(Excerpted records):

╔══

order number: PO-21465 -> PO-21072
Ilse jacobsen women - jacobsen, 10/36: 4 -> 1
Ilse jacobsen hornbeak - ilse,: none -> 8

╚══
╔══

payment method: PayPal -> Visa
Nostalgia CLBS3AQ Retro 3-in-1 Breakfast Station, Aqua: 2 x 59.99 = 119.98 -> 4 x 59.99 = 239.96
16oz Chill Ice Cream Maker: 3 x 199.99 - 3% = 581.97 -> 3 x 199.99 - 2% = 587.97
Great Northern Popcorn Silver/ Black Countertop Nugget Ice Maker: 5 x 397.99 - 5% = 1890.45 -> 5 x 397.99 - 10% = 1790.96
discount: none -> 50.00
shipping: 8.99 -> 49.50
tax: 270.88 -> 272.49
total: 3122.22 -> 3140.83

╚══
╔══

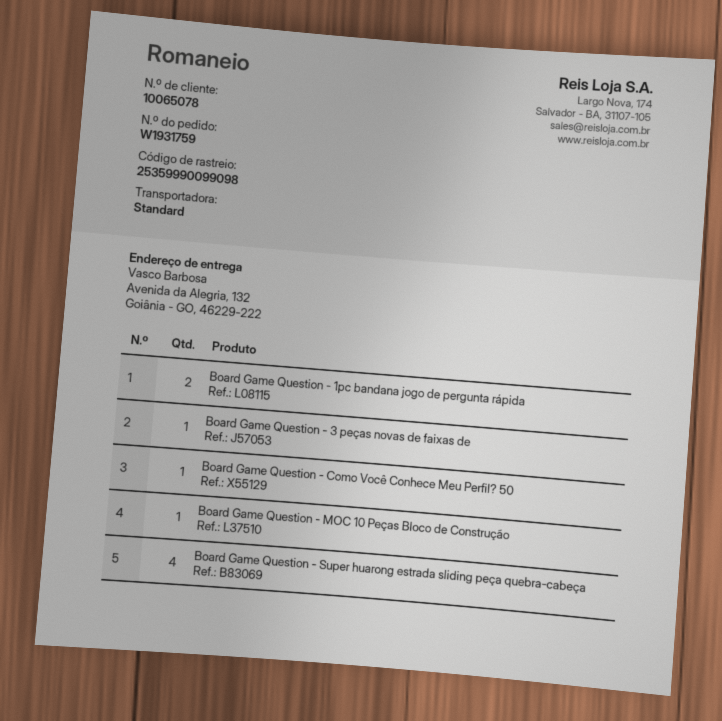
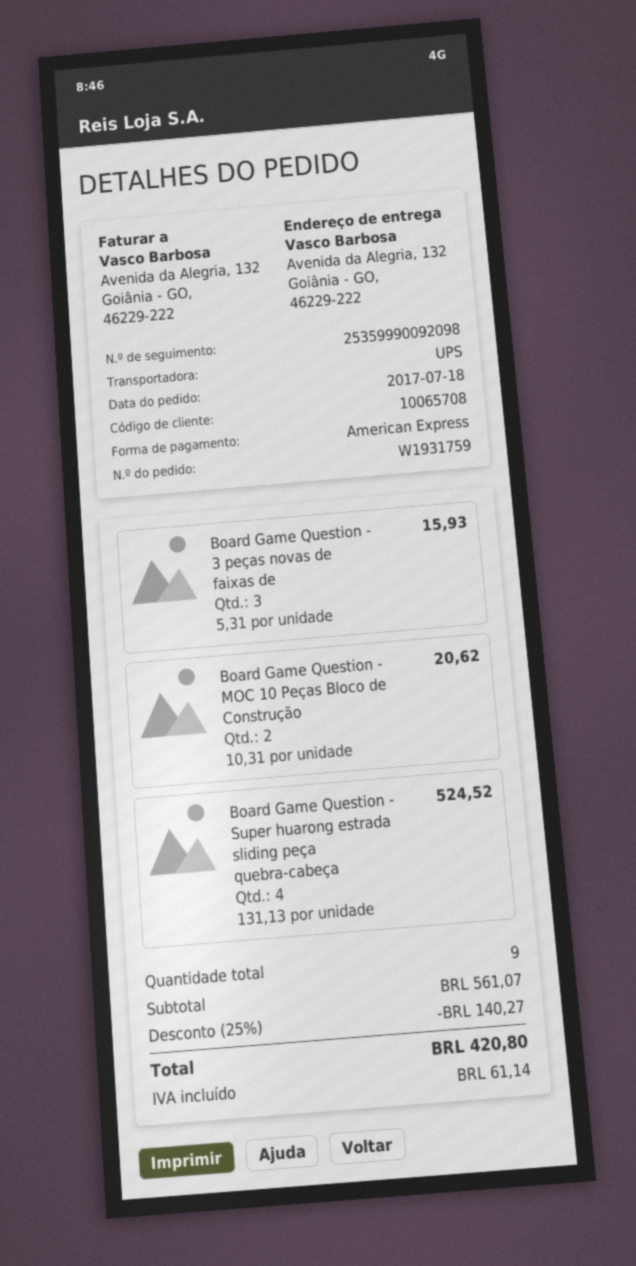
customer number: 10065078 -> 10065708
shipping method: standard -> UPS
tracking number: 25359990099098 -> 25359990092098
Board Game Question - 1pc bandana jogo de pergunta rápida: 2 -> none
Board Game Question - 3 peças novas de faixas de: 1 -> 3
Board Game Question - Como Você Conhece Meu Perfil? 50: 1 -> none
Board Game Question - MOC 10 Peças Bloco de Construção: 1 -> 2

╚══

(Exercise objective): All lines above from the line with "discount: none -> 50.00" through the line with "total: 3122.22 -> 3140.83", both included, are to be set down exactly, with nothing else.

(Result):
discount: none -> 50.00
shipping: 8.99 -> 49.50
tax: 270.88 -> 272.49
total: 3122.22 -> 3140.83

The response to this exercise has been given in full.